The New York State Department of Labor released its anticipated airborne infectious disease standard and sample plan on July 6. Employers have until August 5, 2021 to adopt or create a plan to comply with the standard.

In May, New York Gov. Andrew Cuomo signed the HERO Act, which “sets a standard not just for COVID-19, but for all airborne infectious diseases.” The forward-looking law applies to all infectious diseases designated by the state health commissioner as highly contagious and presenting a serious risk of harm to public health. The Act applies to all employers with worksites located in New York, unless they are already covered by OSHA’s federal emergency temporary standard for COVID-19.

Pursuant to the Act, the state department of health published an airborne infectious disease standard and model exposure prevention plan. Both the standard and the plan are straightforward, and contain many of the same requirements that were common during COVID-19 – provisions related to physical distancing, hand washing, face masks, symptom screening and flexible working arrangements. They also contain robust anti-retaliation provisions that protect employees who voice concerns about infectious disease protocols or refuse to work if they reasonably believe, in good faith, that continued work exposes them to an unreasonable risk of exposure to a qualifying airborne infectious disease.

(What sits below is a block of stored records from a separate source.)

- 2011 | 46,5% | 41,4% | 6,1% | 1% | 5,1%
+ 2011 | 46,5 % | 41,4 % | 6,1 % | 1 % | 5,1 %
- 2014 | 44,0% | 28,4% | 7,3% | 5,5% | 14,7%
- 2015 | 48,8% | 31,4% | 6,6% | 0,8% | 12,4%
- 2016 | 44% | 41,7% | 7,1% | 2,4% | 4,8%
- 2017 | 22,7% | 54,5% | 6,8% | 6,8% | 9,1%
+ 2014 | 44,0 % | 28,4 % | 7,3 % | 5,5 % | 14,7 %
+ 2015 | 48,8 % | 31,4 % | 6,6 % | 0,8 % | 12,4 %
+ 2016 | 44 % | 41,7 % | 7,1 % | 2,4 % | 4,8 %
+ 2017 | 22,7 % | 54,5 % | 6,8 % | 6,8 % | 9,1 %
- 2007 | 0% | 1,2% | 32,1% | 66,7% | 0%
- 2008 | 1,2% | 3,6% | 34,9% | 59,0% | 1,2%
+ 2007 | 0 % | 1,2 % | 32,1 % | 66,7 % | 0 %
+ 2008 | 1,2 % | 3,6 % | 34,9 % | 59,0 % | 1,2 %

Employers have the option to adopt the state’s model plan or draft their own plan that applies with the requirements of the standard. Because of the relative simplicity of the sample plan and its user-friendly nature, most employers will adopt some version of it. If employers elect to create their own alternative plan, the standard requires them to consult and include their employees in the process.

Notably, employers are not required to implement their HERO Act plans immediately. COVID-19 is not currently designated by the New York state health commissioner as a highly contagious infectious disease presenting a serious risk of harm to the public health. So for now, employers are required to create their plans, but do not need to operate under them.

The regulations require employers to conduct a “verbal review” of their plan with employees, and suggest that review should happen once the plan is completed, regardless of infectious disease conditions. Employers must also post a copy of their plans at their worksites, and distribute copies to employees.